For some "light" summer reading, my parish Summer Book Club read the highly regarded and reviewed biography titled, "St. Catherine of Siena," by Sigrid Undset. Sigrid Undset was an expert on the Middle Ages as well as a Third Order Dominican. The author is considered one of the "greatest novelists of the twentieth century." She won the Nobel Prize for literature in 1928 for her epic work, "Kristin Lavransdatter."
So during the month of June, a group of us, read, studied and discussed St. Catherine of Siena as portrayed by Undset. I had studied St.

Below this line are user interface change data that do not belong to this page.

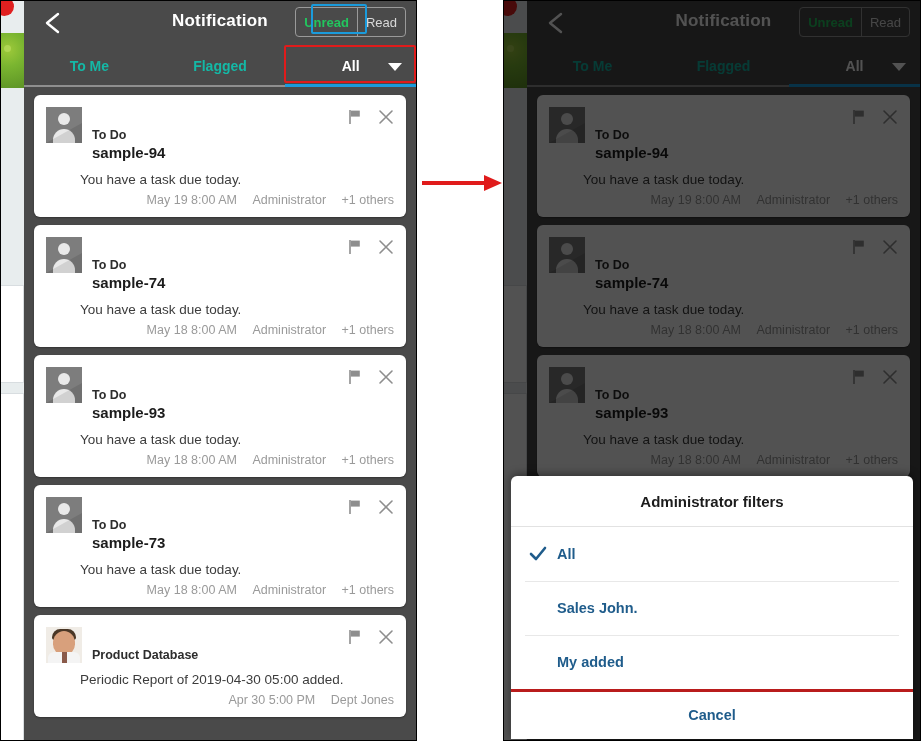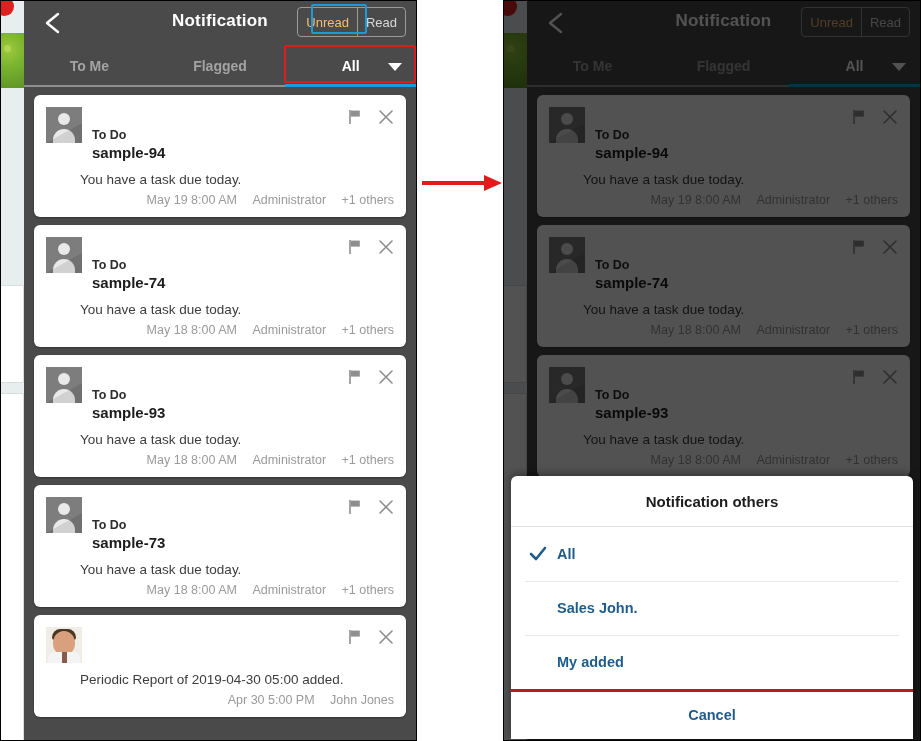--- a/index.html
+++ b/index.html
@@ -73,7 +73,7 @@
   }
   .seg-btn {
     display: flex; align-items: center; justify-content: center;
-    padding: 0 8px; color: #fdba74; font-size: 13px; font-weight: normal;
+    padding: 0 8px; color: #22c55e; font-size: 13px; font-weight: bold;
     background: transparent; cursor: pointer;
   }
   .seg-btn.inactive { color: #d9d9d9; font-weight: normal; }

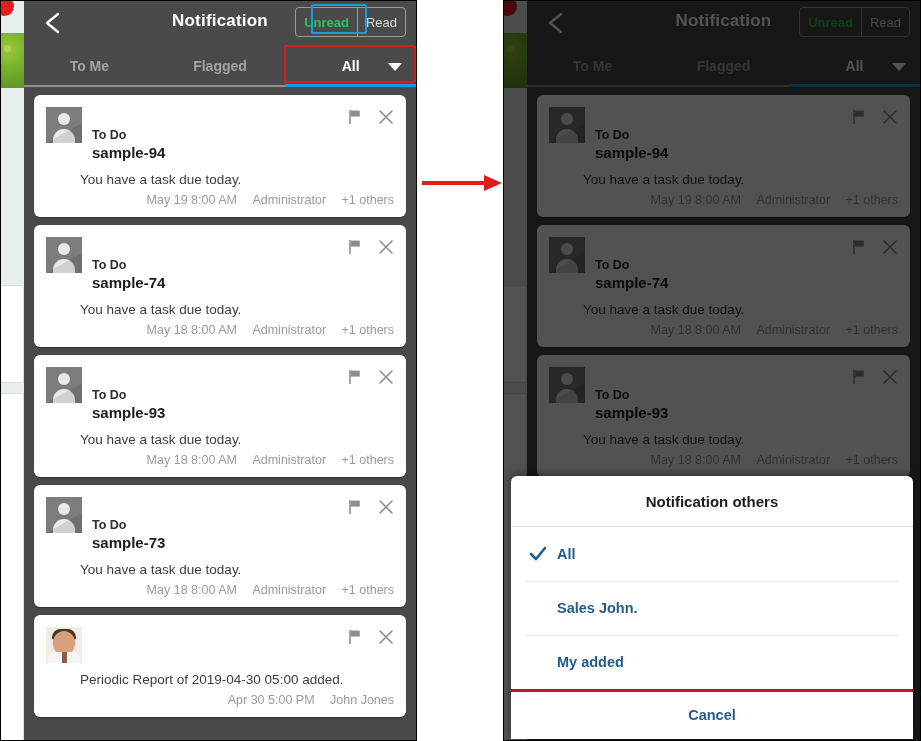--- a/index.html
+++ b/index.html
@@ -88,7 +88,7 @@
     position: relative; color: #ffffff;
     font-size: 14px; font-weight: bold; cursor: pointer;
   }
-  .tab.inactive { color: #a3a3a3; }
+  .tab.inactive { color: #14b8a6; }
   .tab .underline {
     position: absolute; left: 0; right: 0; bottom: 0; height: 2px;
     background: #8f8f8f;

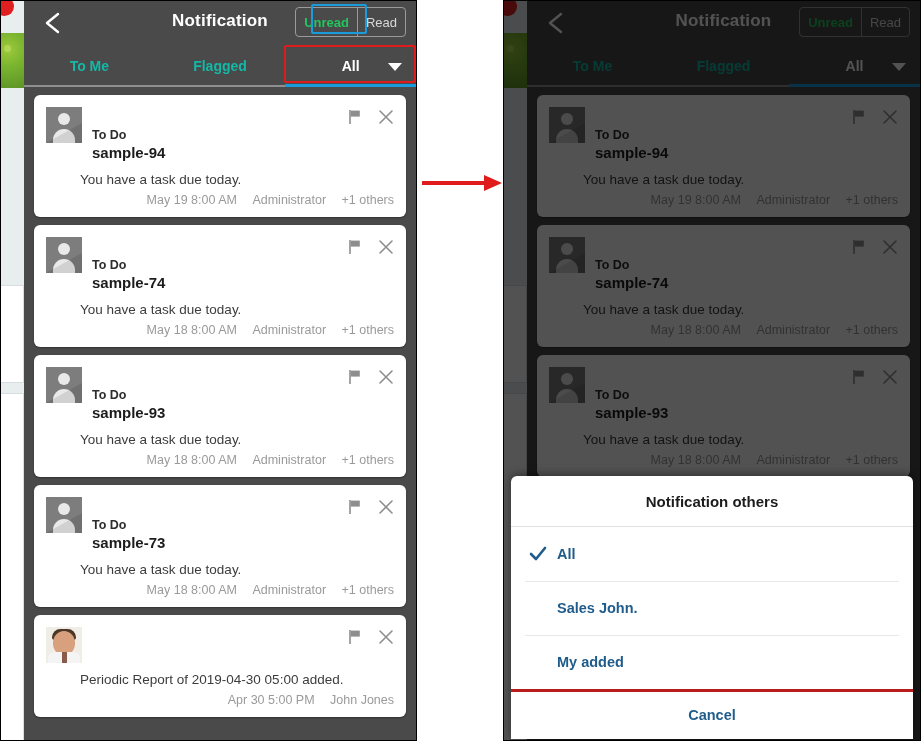--- a/index.html
+++ b/index.html
@@ -619,7 +619,7 @@
     <div class="dim"></div>
 
     <div class="dialog">
-      <div class="dialog-title">Notification others</div>
+      <div class="dialog-title">Administrator filters</div>
 
       <div class="filter-row">
         <span class="filter-check">

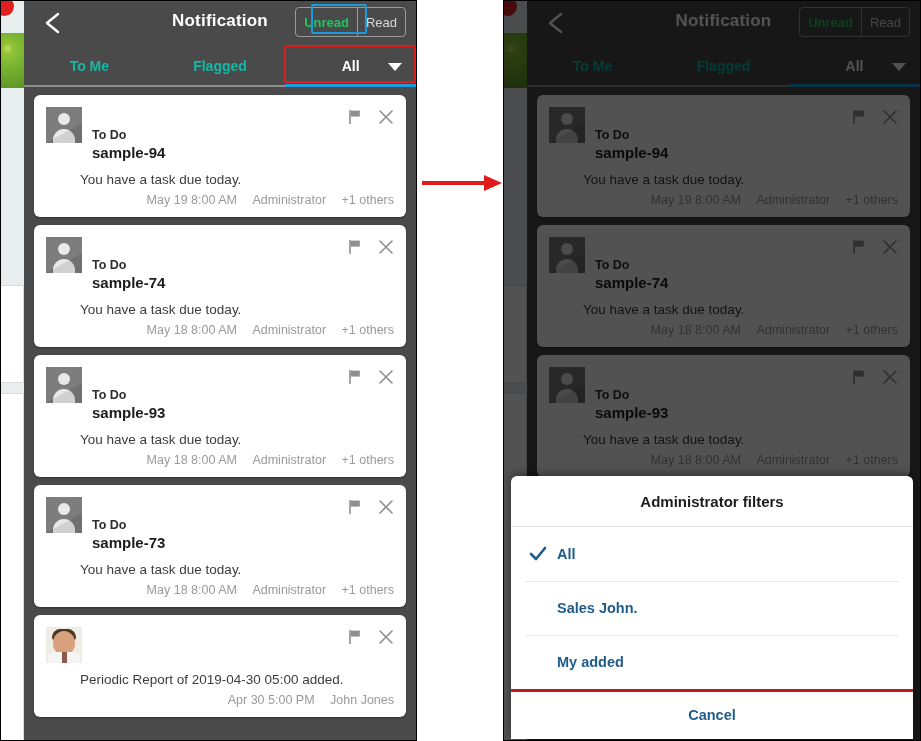--- a/index.html
+++ b/index.html
@@ -405,6 +405,7 @@
                 <div class="tie"></div>
             </div>
             <div class="card-titles">
+              <div class="card-kicker">Product Database</div>
             </div>
             <div class="card-actions">
               <span class="flag-icon">

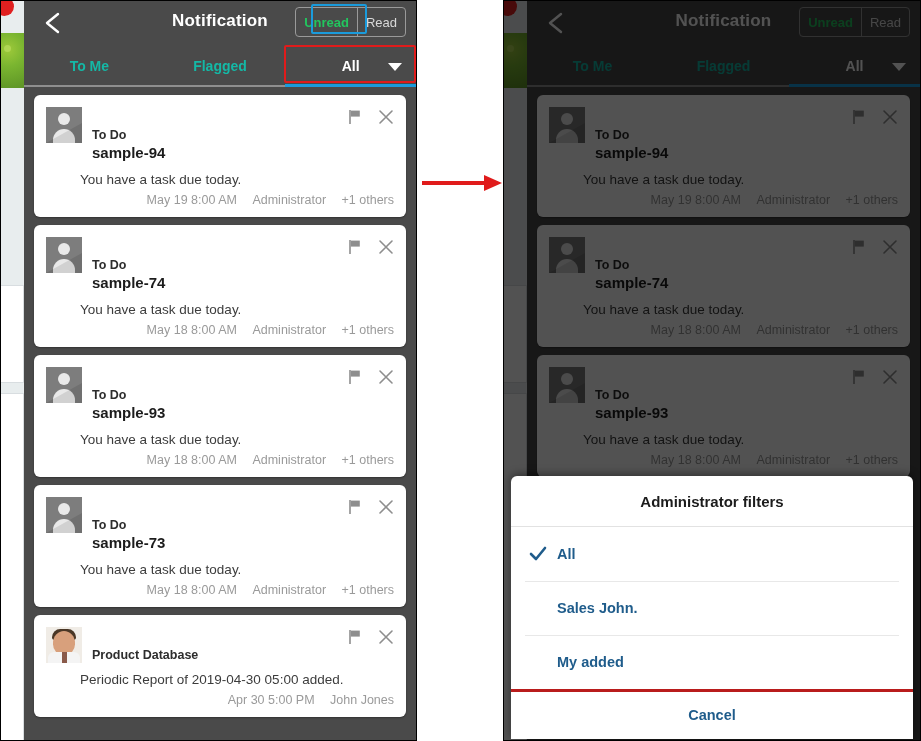--- a/index.html
+++ b/index.html
@@ -424,7 +424,7 @@
           <div class="card-body" style="max-width:290px;">Periodic Report of 2019-04-30 05:00 added.</div>
           <div class="card-meta">
             <span>Apr 30 5:00 PM</span>
-            <span>John Jones</span>
+            <span>Dept Jones</span>
           </div>
         </div>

Catherine before but that was many years ago and I wanted to revisit the fascinating life and writings of this extraordinary saint and Doctor of the Church.

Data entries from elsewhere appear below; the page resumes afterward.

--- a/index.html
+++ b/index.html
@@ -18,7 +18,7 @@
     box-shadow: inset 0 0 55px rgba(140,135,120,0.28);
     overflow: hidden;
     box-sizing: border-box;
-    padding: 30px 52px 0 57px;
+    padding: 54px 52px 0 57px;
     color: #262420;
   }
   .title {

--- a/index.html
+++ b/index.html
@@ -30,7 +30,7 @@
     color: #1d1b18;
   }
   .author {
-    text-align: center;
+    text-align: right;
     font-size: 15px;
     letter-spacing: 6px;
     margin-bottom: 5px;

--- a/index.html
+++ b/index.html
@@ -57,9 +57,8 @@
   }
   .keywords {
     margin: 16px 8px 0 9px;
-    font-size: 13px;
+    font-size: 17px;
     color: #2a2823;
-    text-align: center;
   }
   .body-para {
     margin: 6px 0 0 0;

Catherine as you may know was instrumental in convincing the French Pope- Pope Gregory XI to leave Avignon, France where he was living. She implored him through letters and eventually visited him to convince him the papacy belonged in Rome. It seems he feared he would go to hell (she was very convincing!) if he didn't listen to this bold Dominican, who was revered in her own day for her saintliness and inspired judgment.
The book was excellent but this was one of my favorite paragraphs in the book,
"On September 13, a day or two after Catherine had started on her journey to Italy, Gregory left Avignon--forever. He had taken Catherine's advice and left suddenly, taking all the Cardinals, except six. The French Cardinals in his retinue wept and his relations who remained behind wailed and lamented. The Pope's old father, knelt at the city gates, in despair at the departure of his son. Pope Gregory passed him without a word......." (page 212).
Pope Gregory must of believed that it was much better to head back to Rome and try to heal that city and the Church, then to spend eternity in Hell as Catherine had hinted to.
Catherine was an amazing woman saint, for any age, and I highly suggest this book.